● What to work on
Could you retype the records word for word but without any pictures?
Working data section start
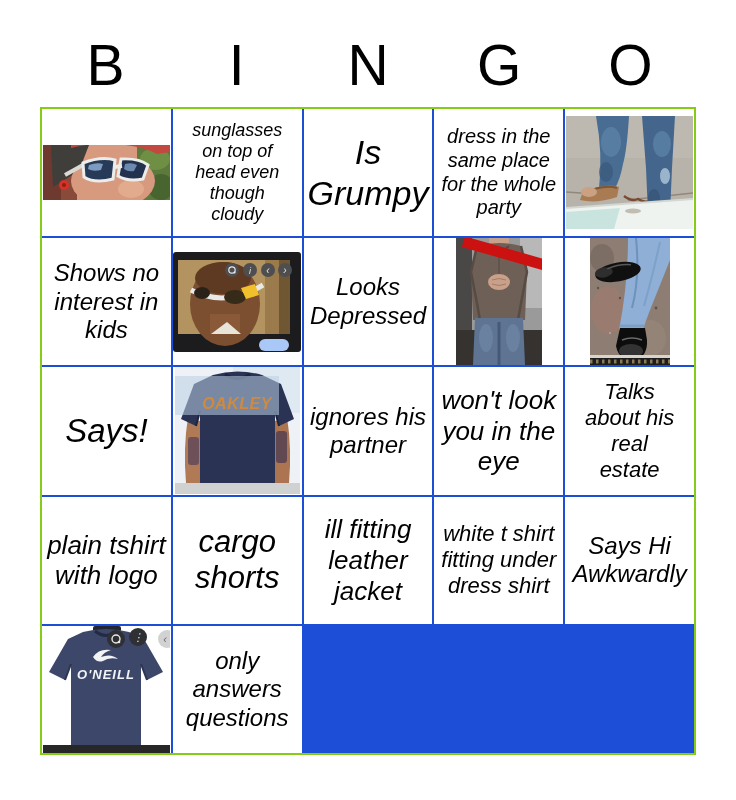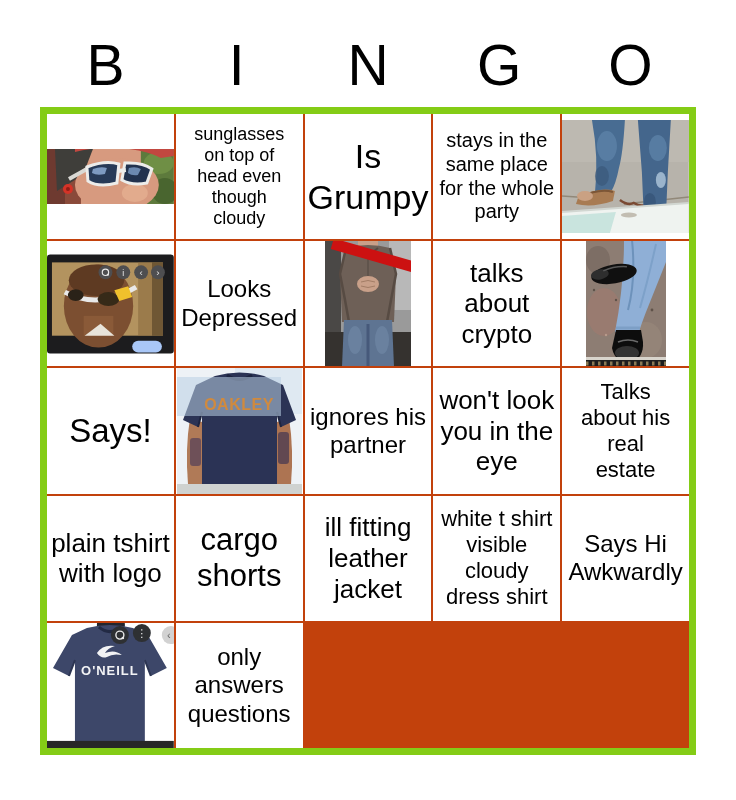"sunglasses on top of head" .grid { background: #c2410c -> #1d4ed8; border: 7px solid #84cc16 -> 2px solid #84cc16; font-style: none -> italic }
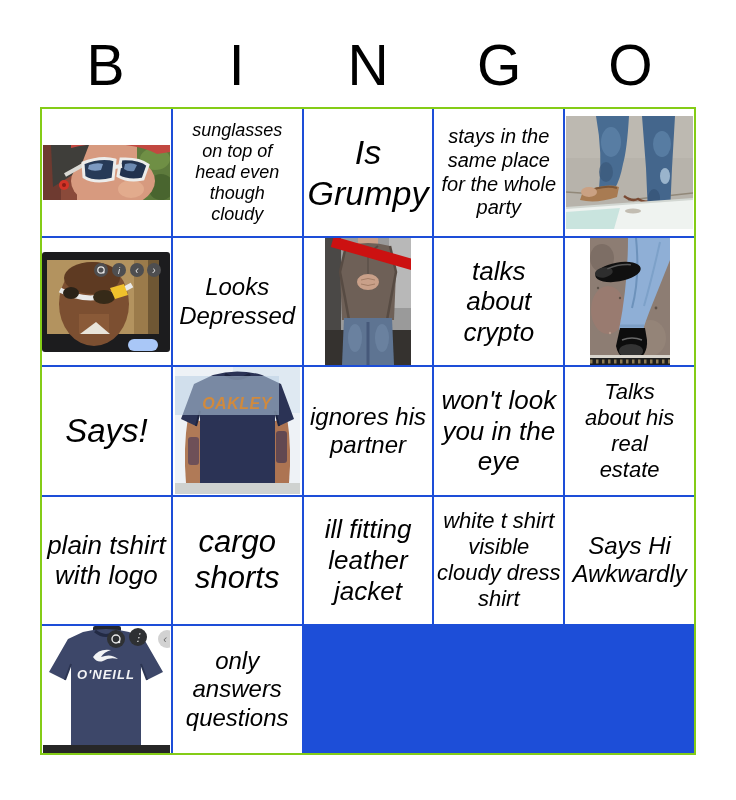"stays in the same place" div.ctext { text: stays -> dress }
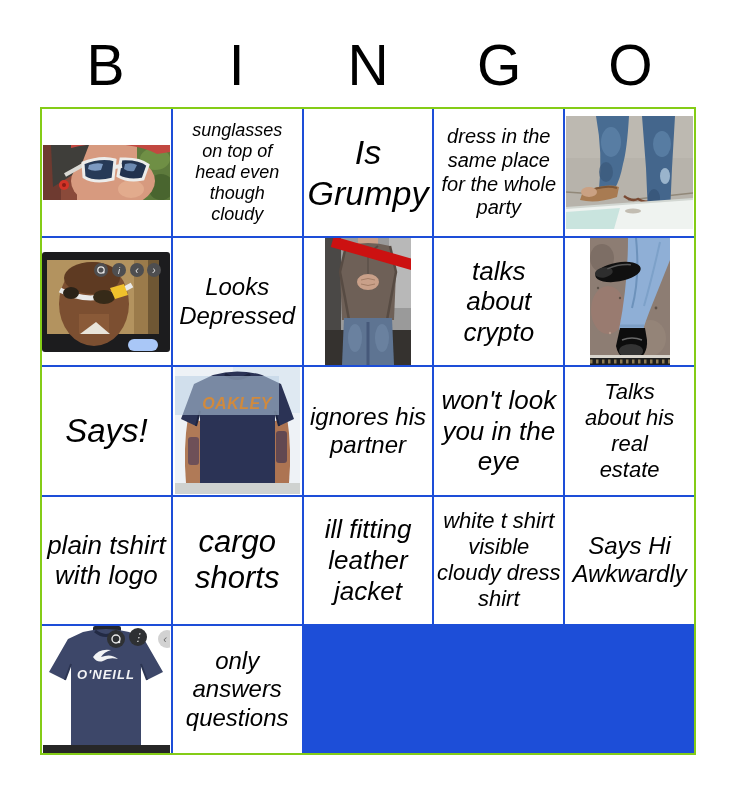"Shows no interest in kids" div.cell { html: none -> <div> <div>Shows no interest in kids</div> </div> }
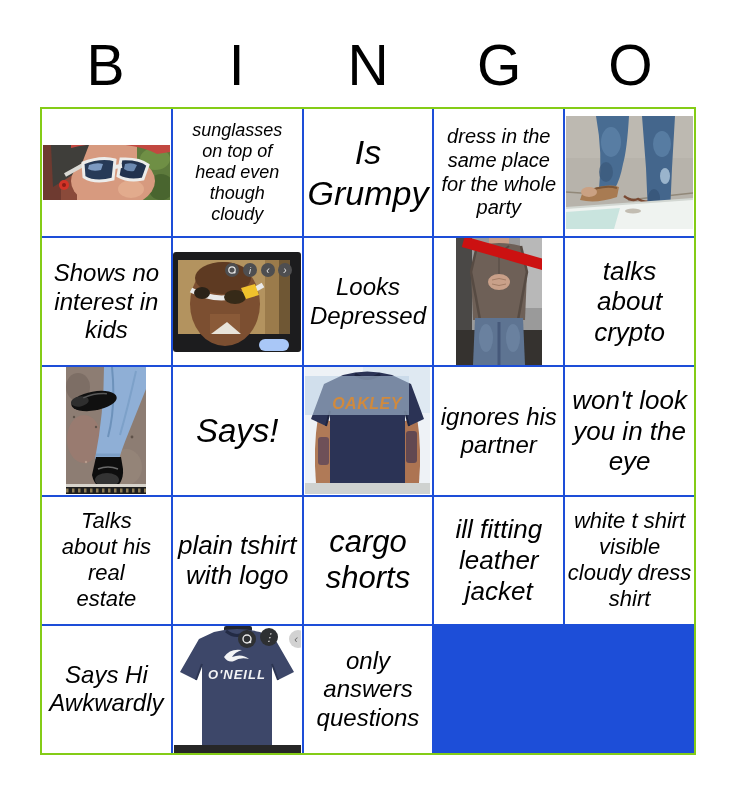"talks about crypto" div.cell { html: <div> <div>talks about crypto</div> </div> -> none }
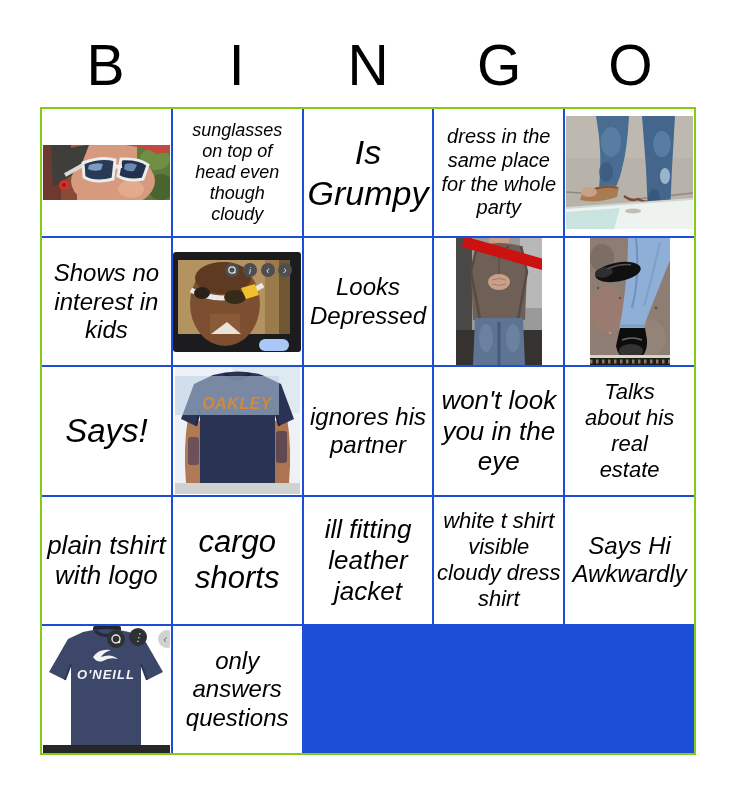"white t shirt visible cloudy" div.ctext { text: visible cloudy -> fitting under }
Working data section end
● Task output
"sunglasses on top of head" .grid { background: #c2410c -> #1d4ed8; border: 7px solid #84cc16 -> 2px solid #84cc16; font-style: none -> italic }
"stays in the same place" div.ctext { text: stays -> dress }
"Shows no interest in kids" div.cell { html: none -> <div> <div>Shows no interest in kids</div> </div> }
"talks about crypto" div.cell { html: <div> <div>talks about crypto</div> </div> -> none }
"white t shirt visible cloudy" div.ctext { text: visible cloudy -> fitting under }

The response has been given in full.